AIM OF THE TASK
Return the lines below in which the string "可动态扩缩容" occurs.

::: RECORDED INFORMATION :::

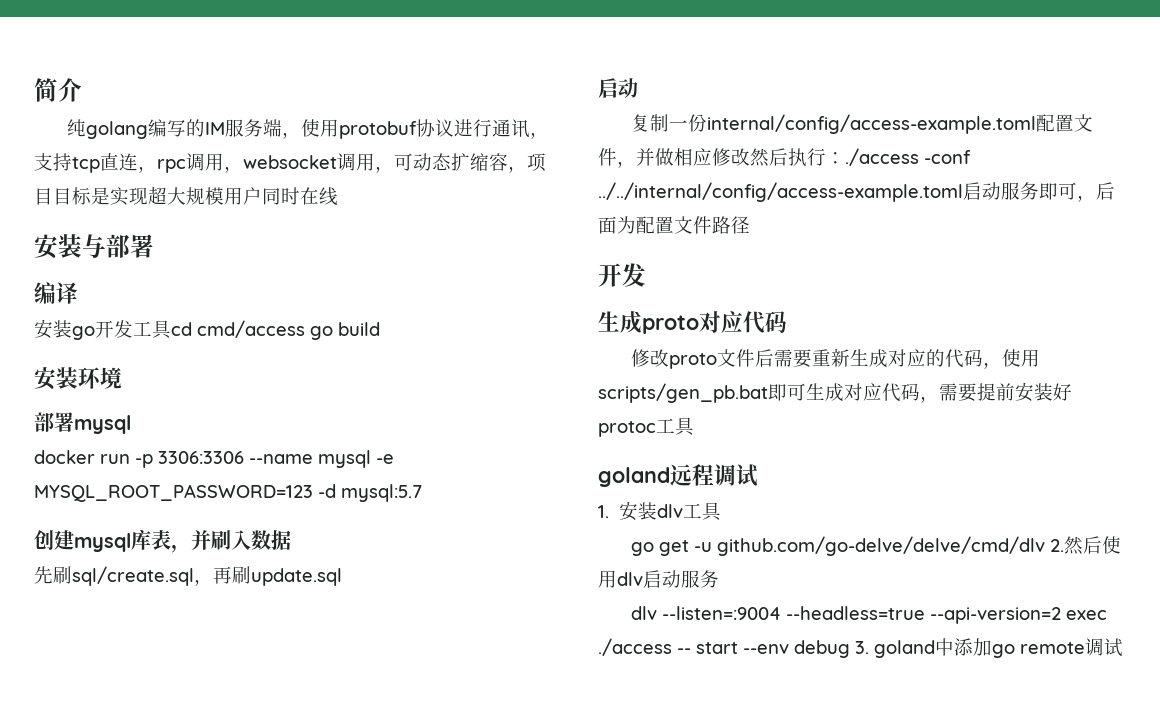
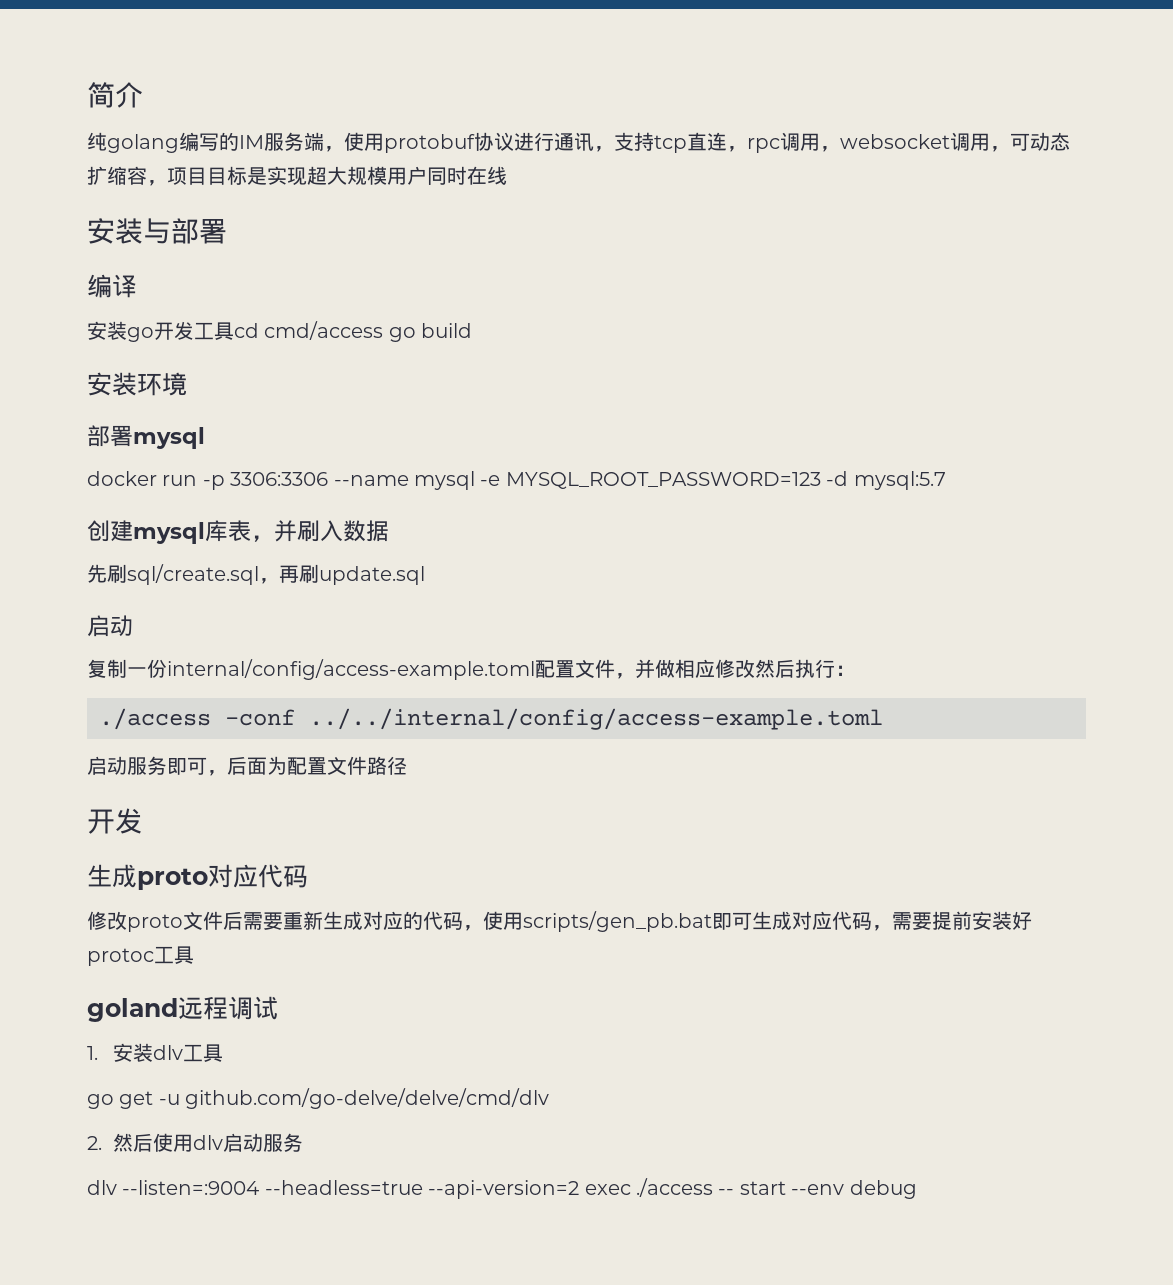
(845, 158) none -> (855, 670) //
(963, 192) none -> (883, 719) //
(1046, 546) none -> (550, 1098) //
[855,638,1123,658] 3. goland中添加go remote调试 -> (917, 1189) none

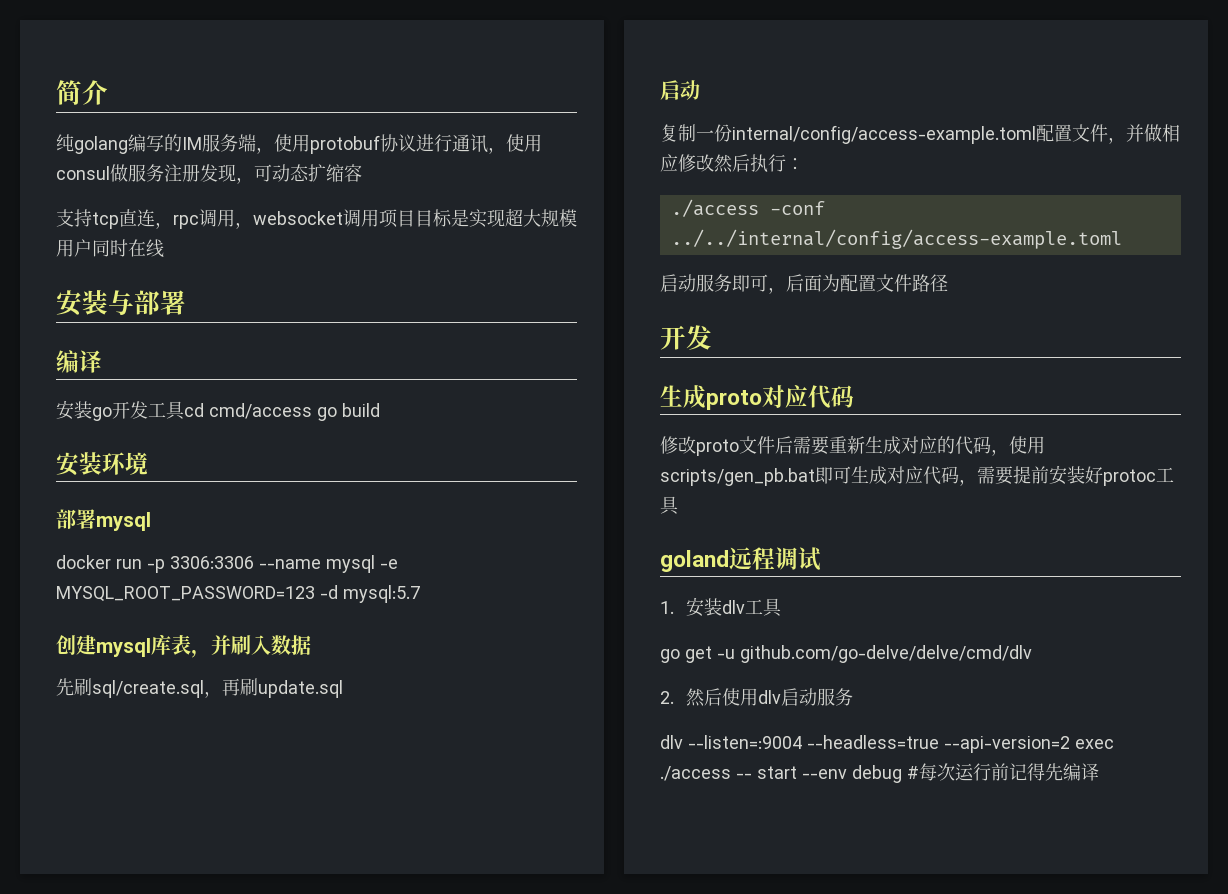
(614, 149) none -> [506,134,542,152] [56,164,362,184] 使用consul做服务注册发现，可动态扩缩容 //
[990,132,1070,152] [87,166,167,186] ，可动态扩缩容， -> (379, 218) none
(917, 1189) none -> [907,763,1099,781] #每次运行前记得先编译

:::

SOLUTION FOR THIS EXERCISE
(614, 149) none -> [506,134,542,152] [56,164,362,184] 使用consul做服务注册发现，可动态扩缩容 //
[990,132,1070,152] [87,166,167,186] ，可动态扩缩容， -> (379, 218) none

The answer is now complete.